By contrast, Salim Hamdan got what will amount to about six months for a war crimes conviction (i.e., a violation of the laws and customs of civilized warfare) involving the day-in and day-out protection, for years, of the terrorist enemy’s commander-in-chief.

How can I possibly, in good conscience, say that is better than what would have happened if Hamdan had been tried in a civilian court before an experienced federal judge?

The principal job of a civilian federal judge is to ensure that the parties before the court receive due process. Judges are not there to protect national security — though the ones I have been privileged to appear before have cared deeply about it. In light of their institutional responsibilities, it is only natural that judges elevate due process concerns over public safety. That means when we try national security cases before them, we run a serious risk of disclosing more intelligence than is prudent to reveal during a hot war against an enemy that uses information to become better at striking us.

Yet, unlike military courts, civilian federal judges have for years exhibited an appreciation of the seriousness of terrorism crimes.

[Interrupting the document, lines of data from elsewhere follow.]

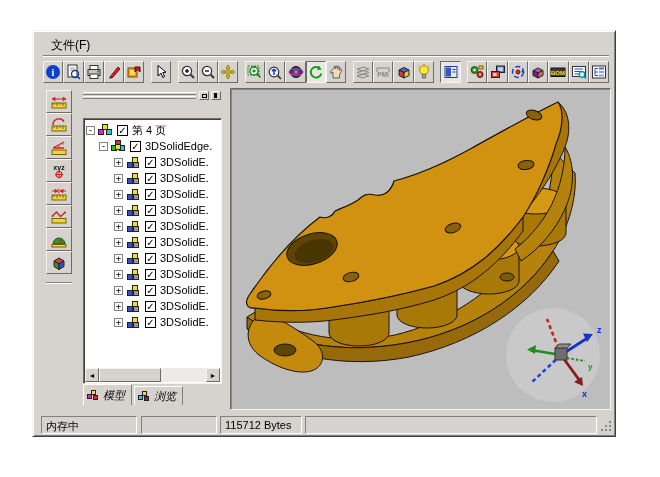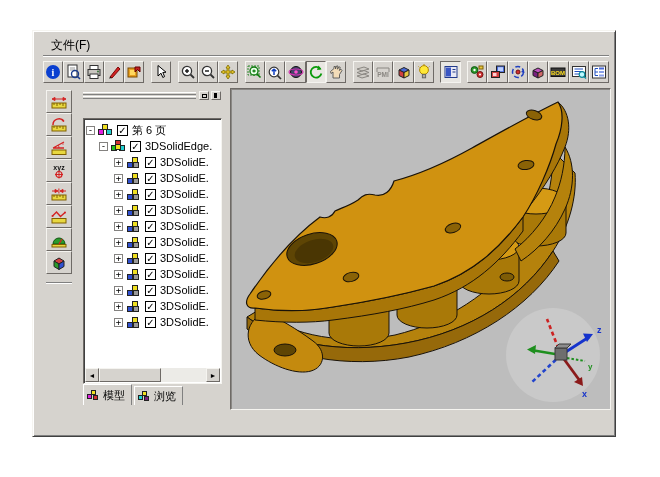"第 6 页" span { text: 6 -> 4 }
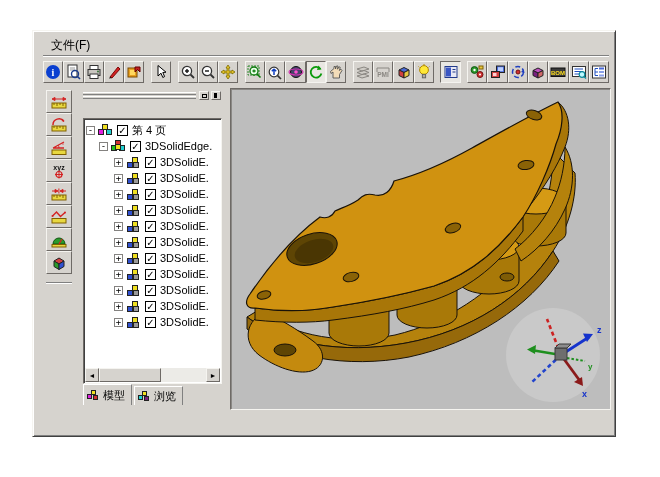"模型" .tabs { font-style: none -> italic }
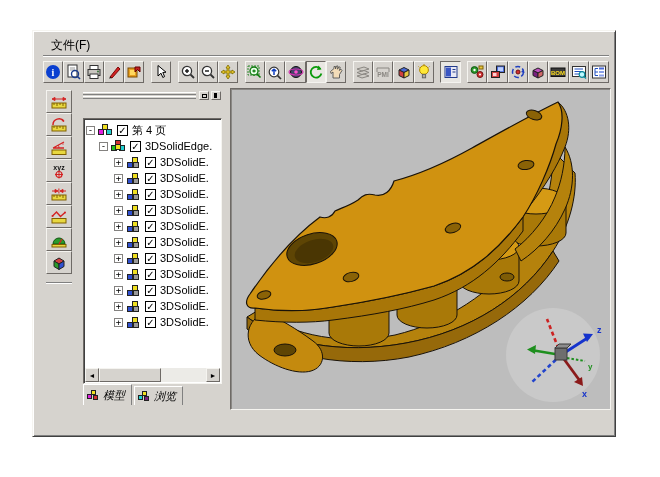"内存中" div.statusbar { html: none -> <div> <div>内存中</div> <div></div> <div>115712 Bytes</div> <div></div> <svg> <g> <rect></rect> <rect></rect> <rect></rect> <rect></rect> <rect></rect> <rect></rect> </g> </svg> </div> }
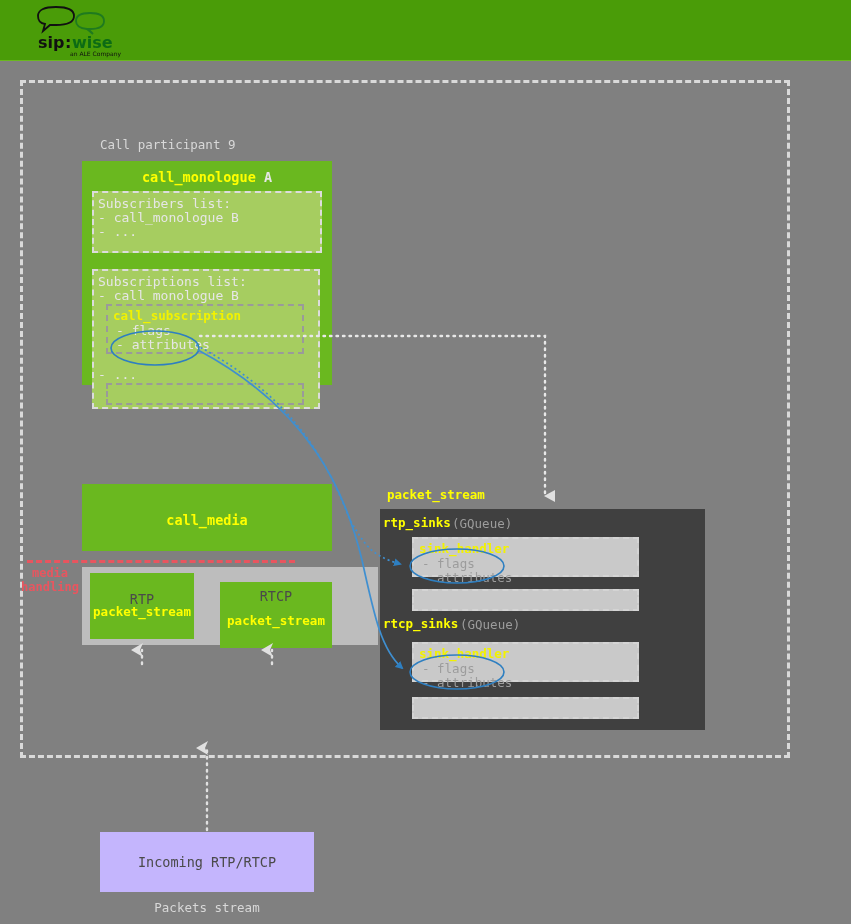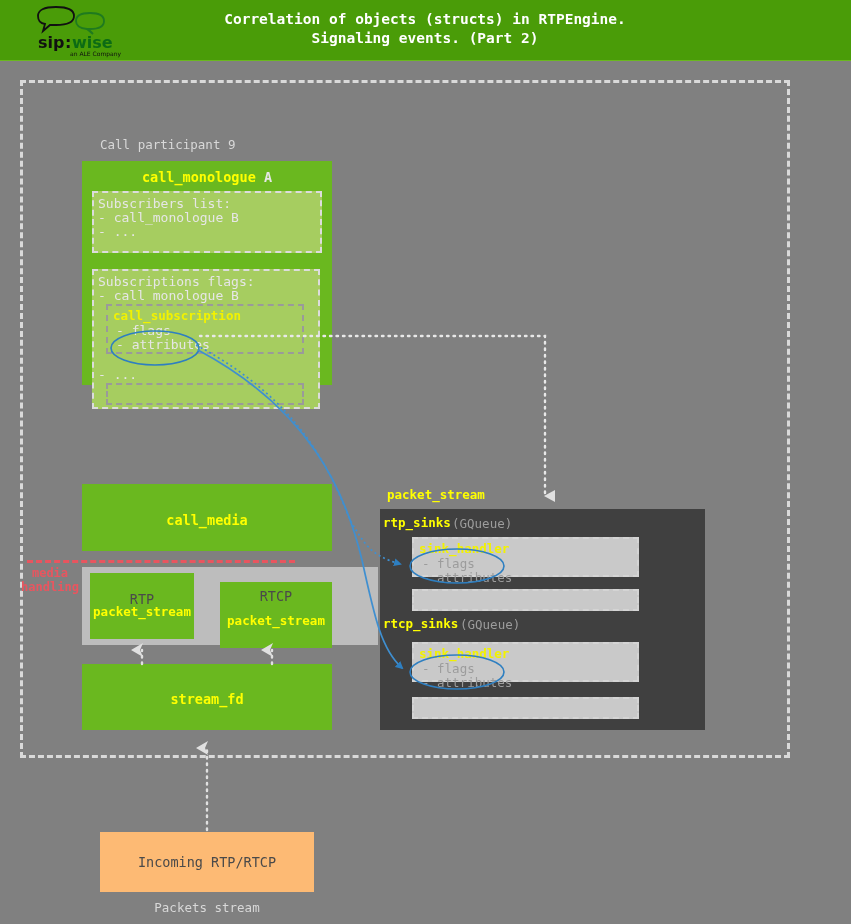"Correlation of objects (structs) in" div { html: <div>Correlation of objects (structs) in RTPEngine. Signaling events. (Part 2)</div> -> none }
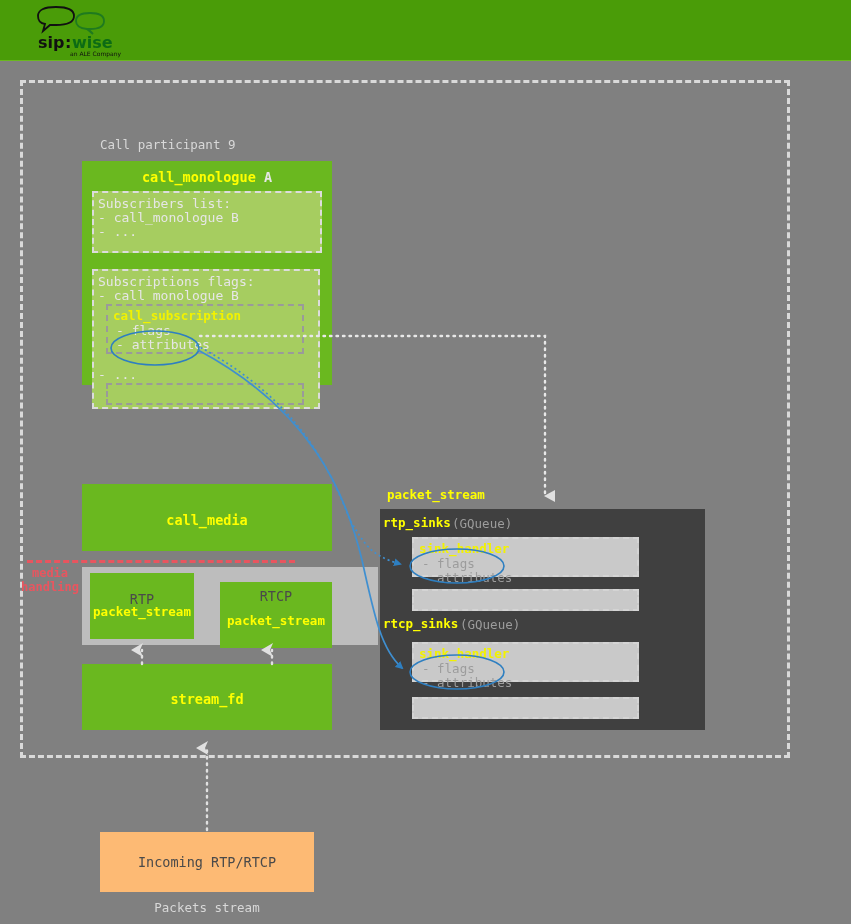"Subscriptions flags:" div.label-white-plain { text: flags -> list }
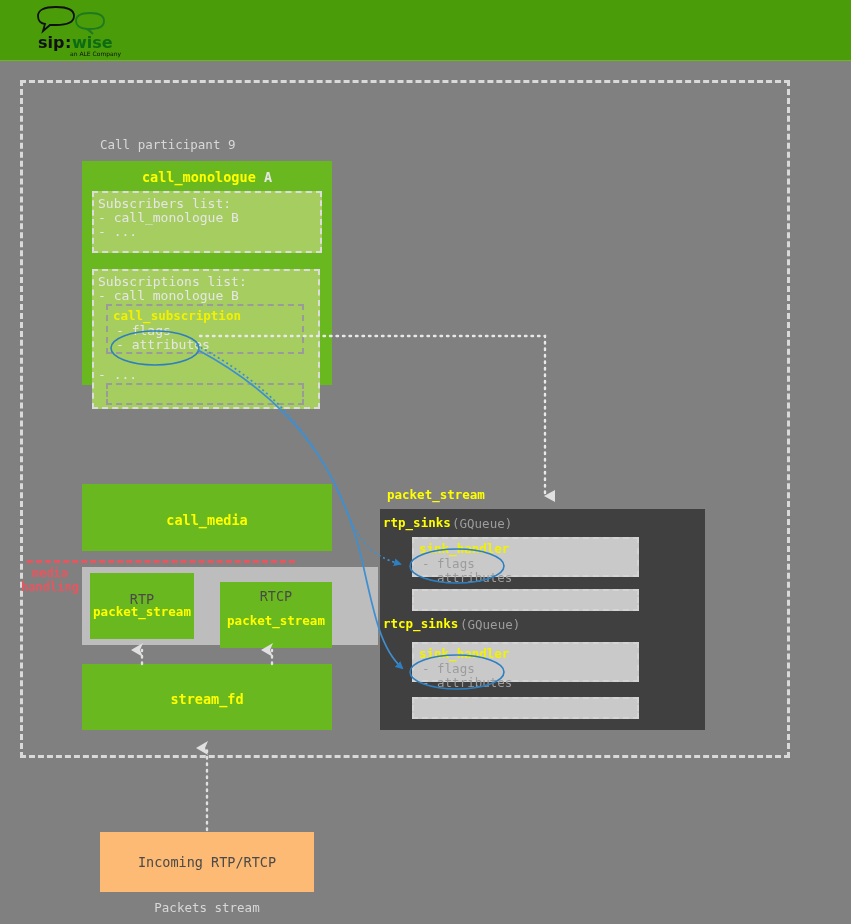"stream_fd" div.greenbox { html: <div> <div> <span>stream_fd</span> </div> </div> -> none }
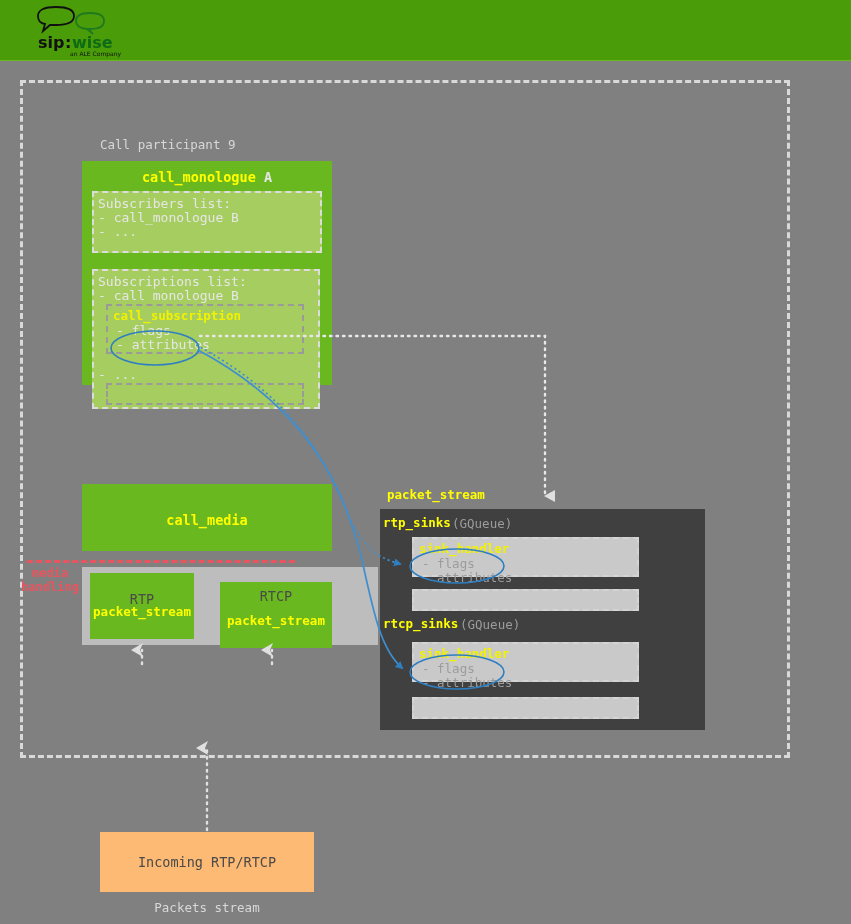"Incoming RTP/RTCP" #incoming-box { background: #fdba74 -> #c4b5fd }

Unlike the Pentagon, they don’t take seven years to get a case done. Unlike Judge Allred, they don't have trouble instructing a jury about the main issues in a trial. And unlike the Hamdan commission members, when sentencing time comes, they slam terrorists.

I still think that the best system would be one that combines the demonstrated strengths of the civilian courts with the military system’s potential of protecting intelligence. Congress should get busy crafting such a system.

But if we're not going to have such a system, if our choice is civilian or military, the case for the military system is much weaker today than it was yesterday. Did we really fight for seven years so a top aide to Osama bin Laden could get six months?

— National Review’s Andrew C. McCarthy chairs FDD’s Center for Law & Counterterrorism and is the author of Willful Blindness: A Memoir of the Jihad.